Sunday, April 22, 2001


Nonverbal communication
tougher to translate
than language

The purpose of this column is to increase understanding of human behavior as it has an impact on the workplace. Special attention will be given to miscommunications caused by cultural differences. Each column will start with a short example of such confusion. Possible explanations will be offered to encourage thought about these issues.


In Japan, an American business person presents a proposal to a Japanese national concerning a potential joint venture. The American points to a paragraph that presents his thinking about marketing. The Japanese counterpart draws in his breath with a noise that sounds like "tssst" and says that this aspect of the proposal needs special attention. The American concludes that his ideas about marketing are being looked upon favorably.

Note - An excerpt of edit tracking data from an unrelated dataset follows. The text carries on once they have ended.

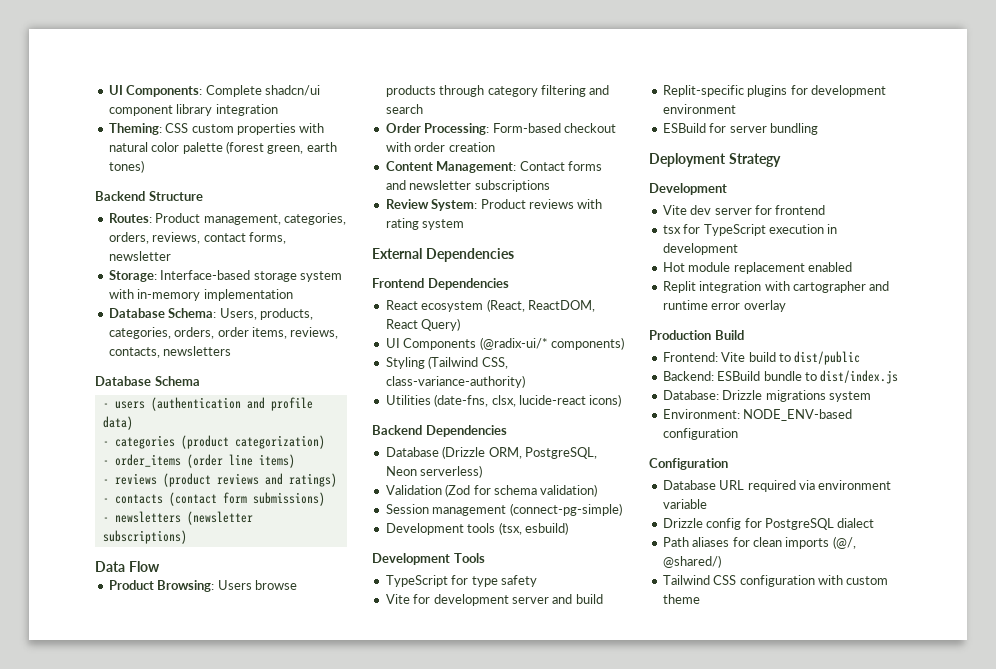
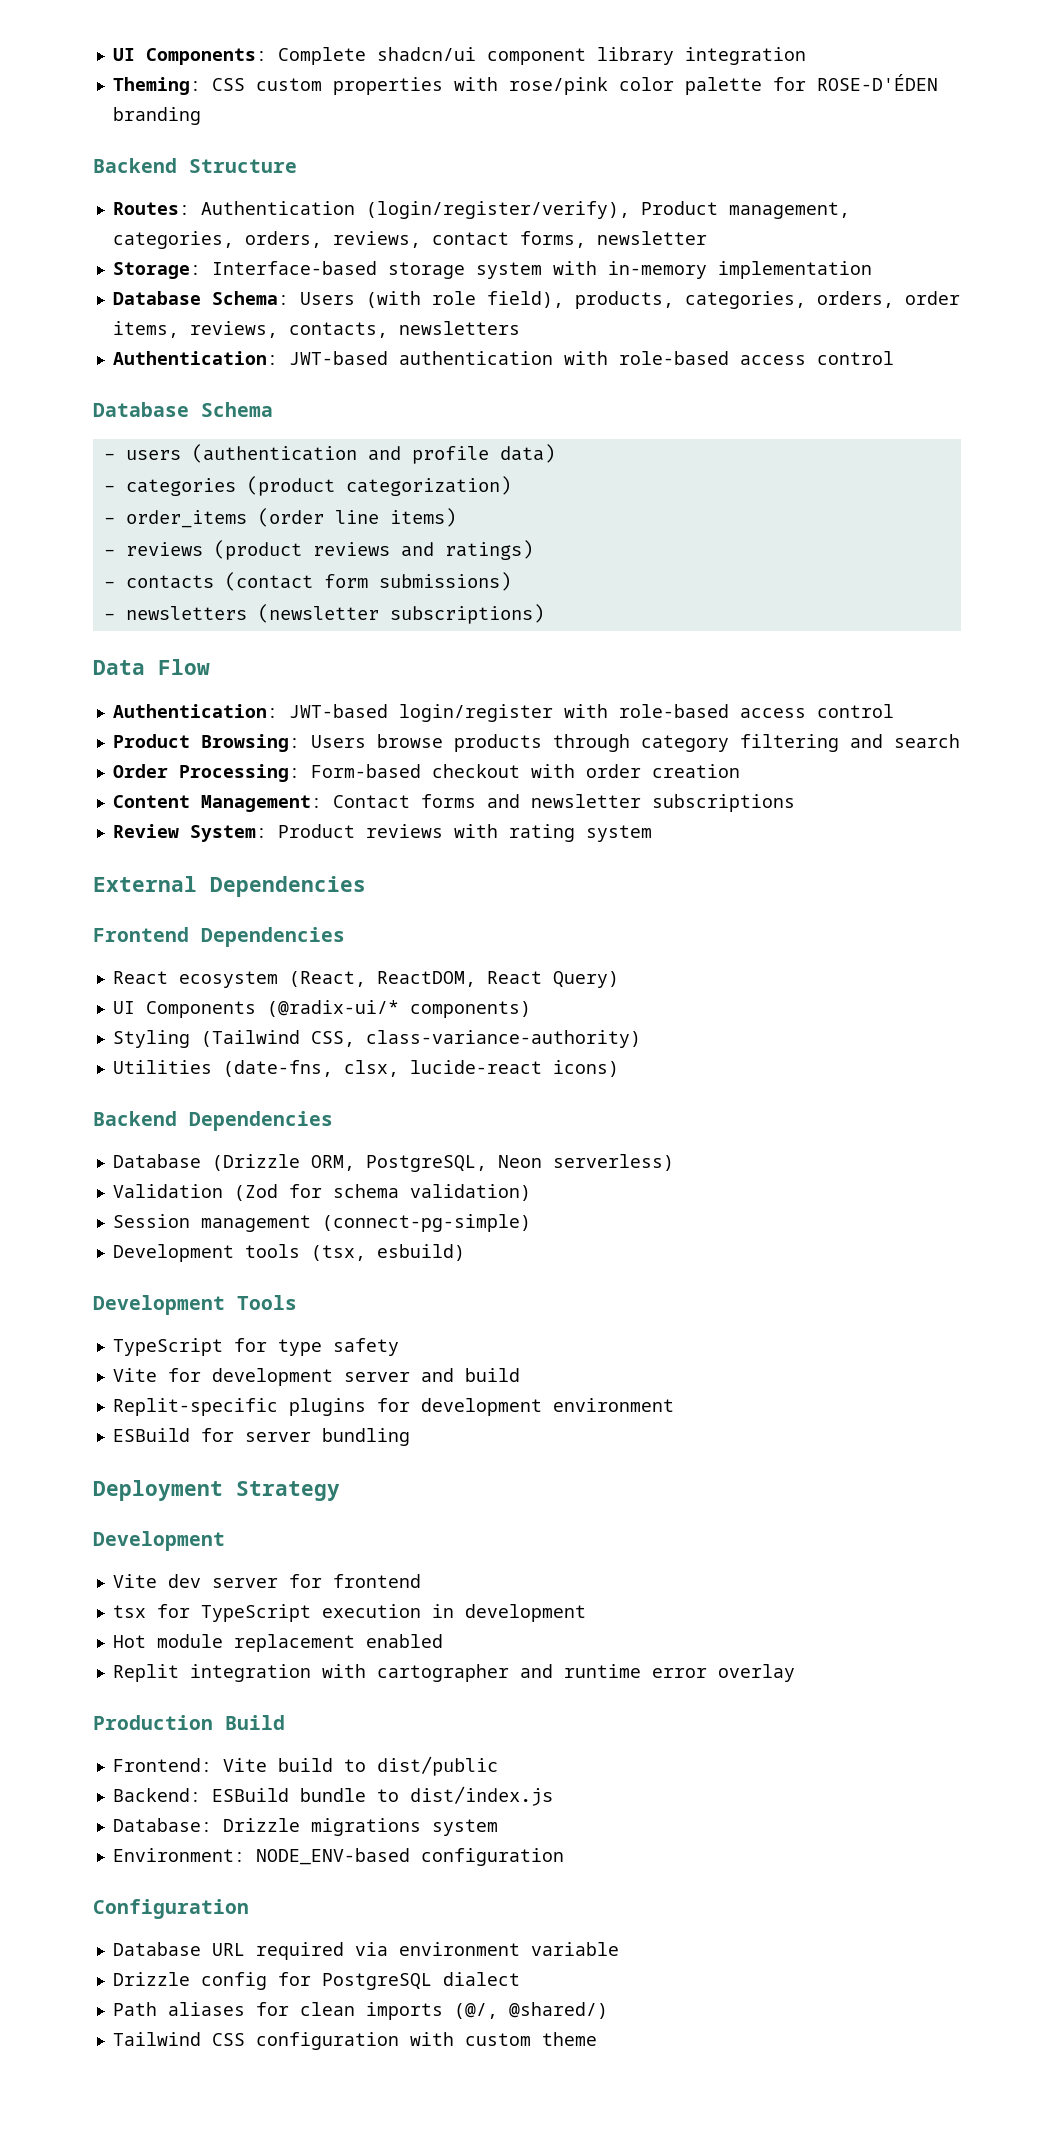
- Theming: CSS custom properties with natural color palette (forest green, earth tones)
+ Theming: CSS custom properties with rose/pink color palette for ROSE-D'ÉDEN branding
- Routes: Product management, categories, orders, reviews, contact forms, newsletter
+ Routes: Authentication (login/register/verify), Product management, categories, orders, reviews, contact forms, newsletter
- Database Schema: Users, products, categories, orders, order items, reviews, contacts, newsletters
+ Database Schema: Users (with role field), products, categories, orders, order items, reviews, contacts, newsletters
+ Authentication: JWT-based authentication with role-based access control
+ Authentication: JWT-based login/register with role-based access control

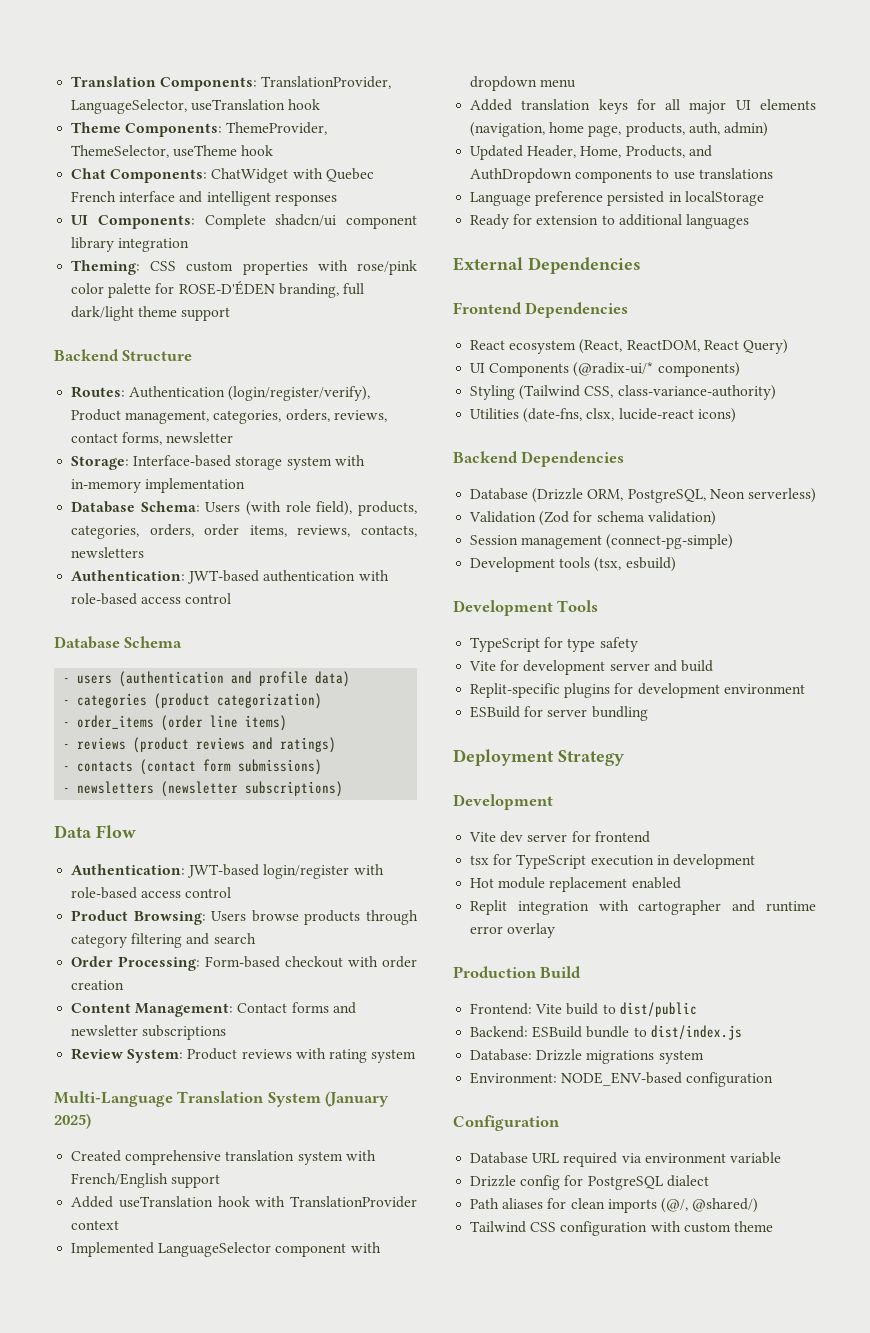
+ Translation Components: TranslationProvider, LanguageSelector, useTranslation hook
+ Theme Components: ThemeProvider, ThemeSelector, useTheme hook
+ Chat Components: ChatWidget with Quebec French interface and intelligent responses
- Theming: CSS custom properties with rose/pink color palette for ROSE-D'ÉDEN branding
+ Theming: CSS custom properties with rose/pink color palette for ROSE-D'ÉDEN branding, full dark/light theme support
+ Multi-Language Translation System (January 2025)
+ Created comprehensive translation system with French/English support
+ Added useTranslation hook with TranslationProvider context
+ Implemented LanguageSelector component with dropdown menu
+ Added translation keys for all major UI elements (navigation, home page, products, auth, admin)
+ Updated Header, Home, Products, and AuthDropdown components to use translations
+ Language preference persisted in localStorage
+ Ready for extension to additional languages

The misunderstanding here is that the American business person feels the meeting has been successful but the Japanese counterpart feels he has communicated that there are major difficulties.

One reason is that the American is more likely to expect directness in communication. If the Japanese counterpart thought there was a problem, the American's expectation is that he would communicate this directly and in a forthright manner. In contrast, Japanese business people often communicate in a more indirect style. The style is gentler, less confrontational and less assertive. Phrases like "needs special attention" are meant to convey, in a gentle manner, that there are problems. The non-verbal message that sounds like "tssst" is also a sign the Japanese business person has identified difficulties. An equivalent non-verbal behavior among Americans would be raised eyebrows combined with a frown.

An indirect communication style is common throughout Asia and is looked upon favorably in Hawaii. I often advise newcomers to Hawaii to "tone down" their assertive and direct style in favor of a softer and harmony-seeking approach. I suggest that they think of a direct style as similar to two boxers trading punches and jabs. For an indirect style, a good image is two practitioners of Tai Chi facing each other and demonstrating slow and delicate arm movements.

Familiarity with an indirect style is not a guarantee of communication. Colleagues in Japan tell me, "We don't interpret indirectness correctly 100 percent of the time, even with people we have known for many years." Third parties are often called upon to clear up miscommunications. The third party knows and is trusted by the people involved and can have meetings with them to make sure that the original message has been communicated as clearly as possible.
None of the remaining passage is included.